Regardless, I had one hell of a time completing and sealing up the paper copies of my federal and state tax forms. I started early enough -- I think -- by writing down all the salient amounts I'd need to put on the forms and schedules and worksheets. But then I got this night job, and so I had to plan out in advance when I was going to work on my taxes. I was going to file them this weekend, after I got done working remotely during the workweek, but before Monday. I still have a bad memory of needing to send my forms on Tax Day but not having any postage. I had to go downtown because they customarily are open into the evening. I waited in a line for two hours. From them on, no procrastinating.
Not to say that I felt rushed. But Friday night was the day to get everything done -- write down all the amounts in a fresh, final draft; check the amounts and the math; and, finally, sign and write down my social security number on everything before folding them, sticking them in envelopes and sealing them shut. And it was then -- with the buzz of this Nordic Brewing Mango Honey -- that I made a series of mistakes:
- I did not change a line on my state form to reflect an amount that should have had the amount of unemployment I got removed from it. In other words, the right amount was lower.

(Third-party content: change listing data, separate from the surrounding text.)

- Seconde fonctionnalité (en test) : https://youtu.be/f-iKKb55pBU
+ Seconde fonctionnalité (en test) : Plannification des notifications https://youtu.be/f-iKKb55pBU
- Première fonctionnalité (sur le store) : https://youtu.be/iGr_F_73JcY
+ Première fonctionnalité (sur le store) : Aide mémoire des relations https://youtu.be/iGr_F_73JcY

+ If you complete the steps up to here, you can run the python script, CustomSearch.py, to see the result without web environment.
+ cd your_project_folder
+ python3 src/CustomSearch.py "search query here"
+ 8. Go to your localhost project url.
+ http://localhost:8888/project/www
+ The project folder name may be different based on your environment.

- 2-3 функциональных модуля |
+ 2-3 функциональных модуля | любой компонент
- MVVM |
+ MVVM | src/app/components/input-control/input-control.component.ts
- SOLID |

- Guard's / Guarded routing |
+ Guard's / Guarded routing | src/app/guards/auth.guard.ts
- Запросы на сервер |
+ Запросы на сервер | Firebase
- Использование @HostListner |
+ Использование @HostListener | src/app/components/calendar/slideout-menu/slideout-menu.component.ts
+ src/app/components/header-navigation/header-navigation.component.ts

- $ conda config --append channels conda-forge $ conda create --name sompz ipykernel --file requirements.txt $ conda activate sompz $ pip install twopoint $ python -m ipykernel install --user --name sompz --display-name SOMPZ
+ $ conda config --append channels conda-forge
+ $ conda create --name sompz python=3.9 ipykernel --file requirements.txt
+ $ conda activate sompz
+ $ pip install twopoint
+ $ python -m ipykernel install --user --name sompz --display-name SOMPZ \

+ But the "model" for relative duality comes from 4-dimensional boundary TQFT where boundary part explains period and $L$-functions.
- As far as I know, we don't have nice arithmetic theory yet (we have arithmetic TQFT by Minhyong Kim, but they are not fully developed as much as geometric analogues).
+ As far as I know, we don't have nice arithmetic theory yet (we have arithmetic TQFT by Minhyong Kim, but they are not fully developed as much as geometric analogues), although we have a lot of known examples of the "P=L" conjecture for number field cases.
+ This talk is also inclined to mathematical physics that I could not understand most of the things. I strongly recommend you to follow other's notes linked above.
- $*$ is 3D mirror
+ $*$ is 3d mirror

- That compelled me to redo the whole state tax form, the M1. And not to brag, but when I picked up new forms from the library, I picked up two -- precisely because of an occasion where I see a mistake in the "final rough" draft. I used my first blank form precisely for that reason. Unfortunately I made another mistake when doing my second blank form: I wrote down amounts on different lines than I should have. (I was buzzed drinking that sour around this time.) I did not want to go back to the library to fucking make more copies. I have sent mistake-filled tax forms in the past, where I cross out wrong amounts and write down the right amount next to it. I don't like it, but I've done it in the past, and I have yet to be audited. So I just bit the bullet, said "Fuck it," crossed out the amounts I wrote on the wrong lines and put them on the right ones.
- I then did a final once-over on everything. And one computation didn't sit well with me on a second look: The tax I determined I needed to pay had to be subtracted by the foreign tax I paid. But for some goddamn reason the difference I wrote on the form didn't seem possible to conjure up from the two amounts I wrote down. And so I redid the calculations on my laptop, and sure enough, I wrote that amount wrong. And I swear I used a fucking used a calculator for it the first time. This time I MacGuyvered the answer: I needed to turn a "1" to an "8," so I just made an "S" shape connecting the top and bottom of the "1" to make it sorta look like an 8. Oh, and I had to summarily fix the error of the amount I owed, which I had also already written down.
- Oh yeah ... the day before, Thursday, after work, I went to the library to make copies -- both for the state tax return (you need to make copies of all your federal forms) and for my own records. And it fucking turns out that I skipped one schedule, Schedule 2, I needed to copy. How could I forget copying that form? Fortunately I had a spare Sched 2, plus the only amounts I needed to write on there were zeros.
Speaking of getting drunk ... I have been really boozy and not alert writing this blog post, just as I was Friday night. I should end this blog post and hope that when I'm sober, I can read it and say that I was not drinking when I wrote it.